Piotr Uklanski, from Poland, displays a hundred and forty-seven alluring color prints of actors in Nazi roles. (Clint Eastwood musters a terrific look; David Niven is pathetic.) Less entertaining is a video montage by Maciej Toporowicz, another Polish artist, that includes shots of Calvin Klein ads and body-beautiful Nazi propaganda. What these things have in common—solemn smut—is simply insufficient. (Why this seemingly irresistible urge to pair Nazism with consumer goods, as if they partook of a common essence? When the artist Tom Sachs displays a model concentration camp made from a Prada box, isn’t he holding the power of Prada in excessive awe? And when the English artist Alan Schechner digitally inserts himself, holding a Diet Coke can, in a picture of Buchenwald inmates, I quit.) The Israeli Roee Rosen contributes an extended fantasy, in words and drawings, about Eva Braun’s having goodbye sex with Hitler in the bunker; it seems to have been fine, shivery fun for the artist. Over all, the show suggests an emergency ward for cases of toxic narcissism.

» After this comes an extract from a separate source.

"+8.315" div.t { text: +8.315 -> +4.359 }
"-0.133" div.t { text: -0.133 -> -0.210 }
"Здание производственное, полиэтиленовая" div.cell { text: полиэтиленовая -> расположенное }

The day is enlivened, if not saved, by a piece that recalls both Brooks and Nauman. For “Hebrew Lesson,” a repeating thirteen-second video, the Israeli artist Boaz Arad spliced together isolated words and syllables from films of Hitler’s speeches to create a herky-jerky but intelligible sentence in Hebrew: “Shalom, Yerushalayim, ani mitnatzel” (“Hello, Jerusalem, I apologize”). Shots of the dictator in impressive settings flash by. At the video’s end, he is glimpsed ducking his head and smoothing his hair with both hands, in that self-adoring, epicene way he had. Delivering a touch of the sublime, Arad deals successfully with a crucial issue that the other artists in “Mirroring Evil” furtively exploit: Nazism’s aesthetic appeal.

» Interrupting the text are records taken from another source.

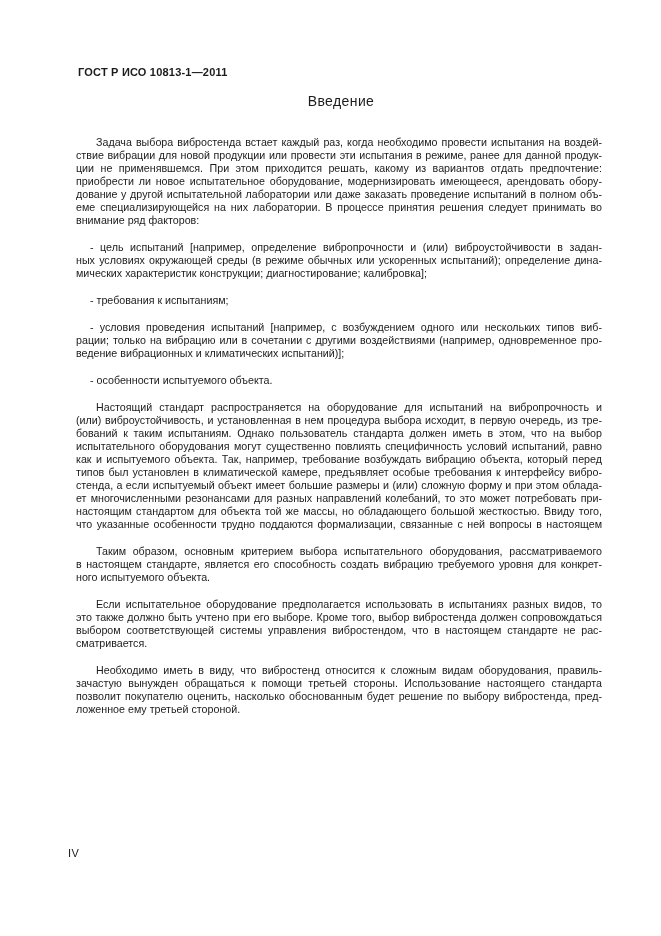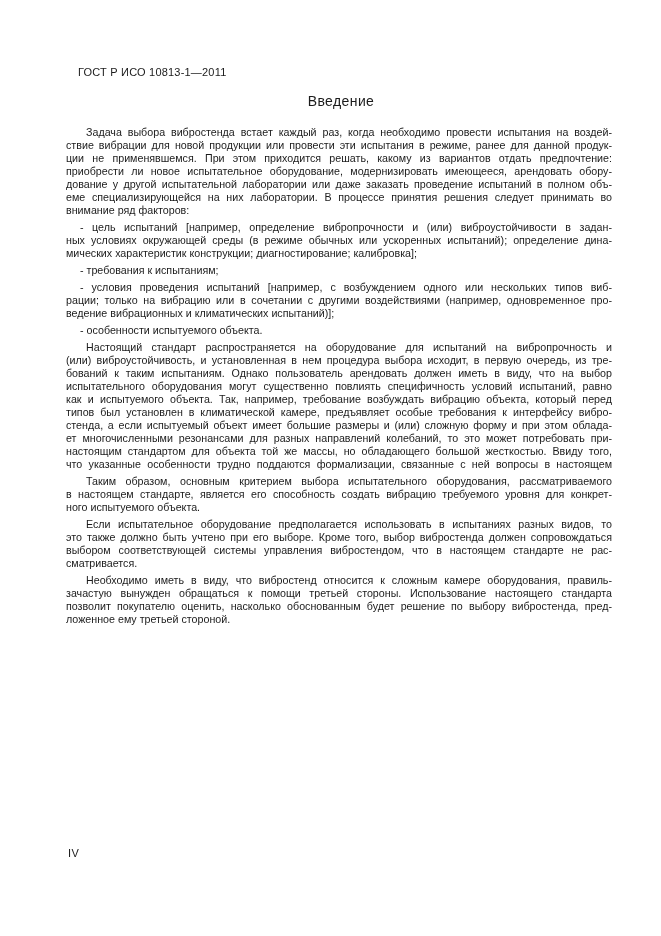"ГОСТ Р ИСО 10813-1—2011" .doc-header { font-weight: normal -> bold }
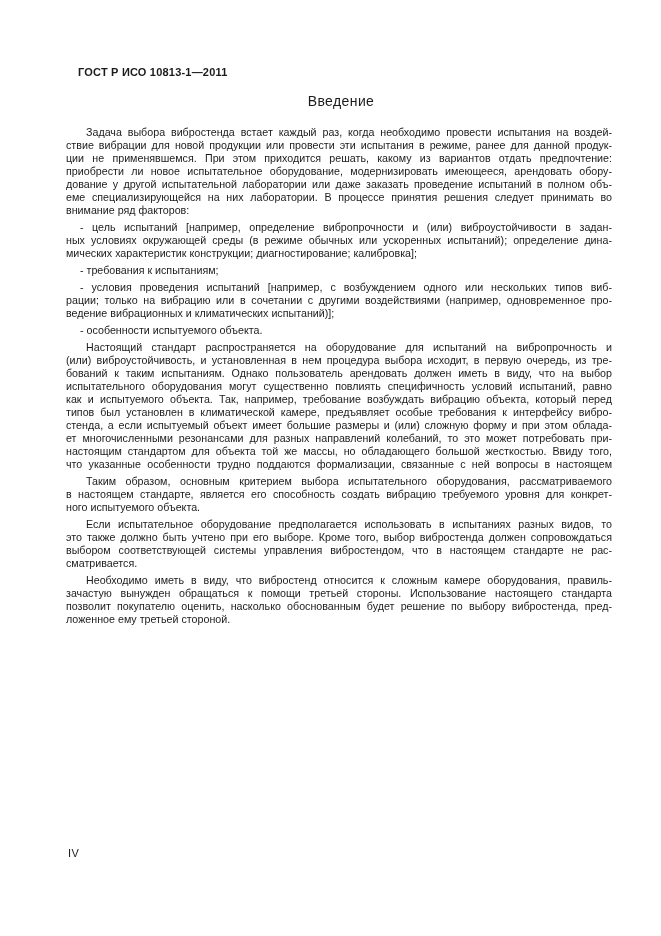"Задача выбора вибростенда встает каждый" .paragraph { margin: 4px -> 14px }
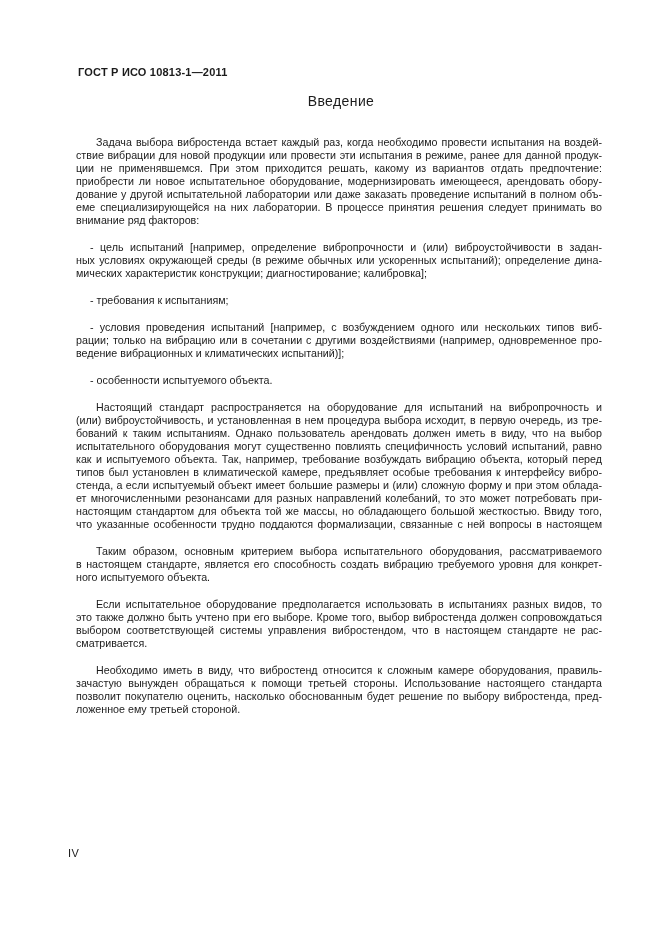"бований к таким испытаниям. Однако" div.text-line { text: арендовать должен иметь в виду -> стандарта должен иметь в этом }
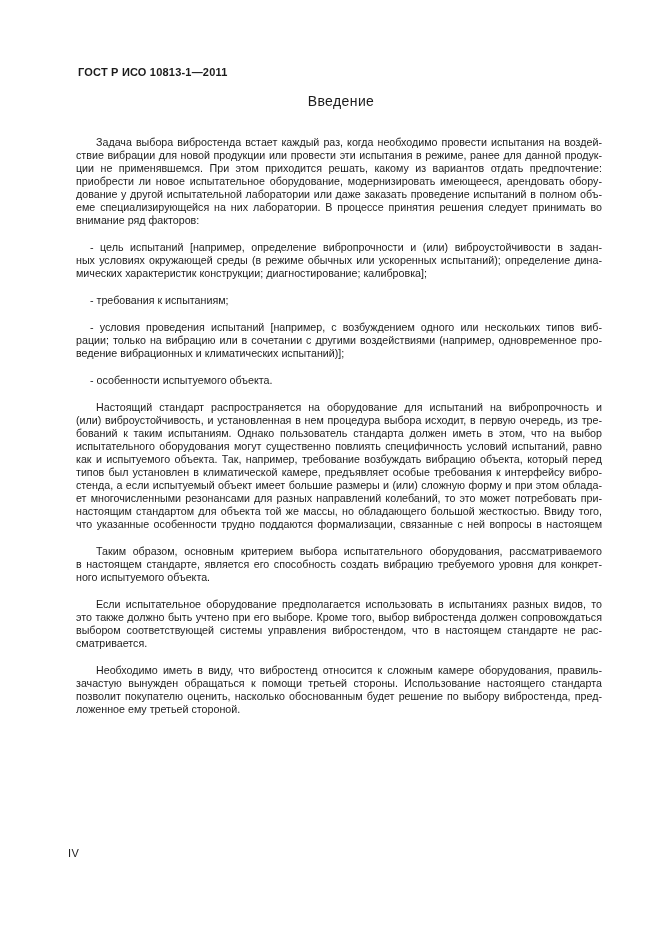"Необходимо иметь в виду, что" div.text-line { text: камере -> видам }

I think that we could save ourselves a great deal of intellectual backing and filling by accepting Nazism—along with everything else that it was—as one of the twentieth century’s major stylistic movements. Leni Riefenstahl’s films, Albert Speer’s architecture, the choreographed rallies, those uniforms, and the Nazi flag were creative feats. Why pretend otherwise? Giving the Devil his due is an intelligent preparation for defeating him. The bulk of the work in “Mirroring Evil” smugly suggests that we are in denial about Nazism’s seductive resources. The more conscious we are of the limited but potent attraction of Nazi culture, the less its redolence will strike third-rate artists as a surefire ticket to sensation.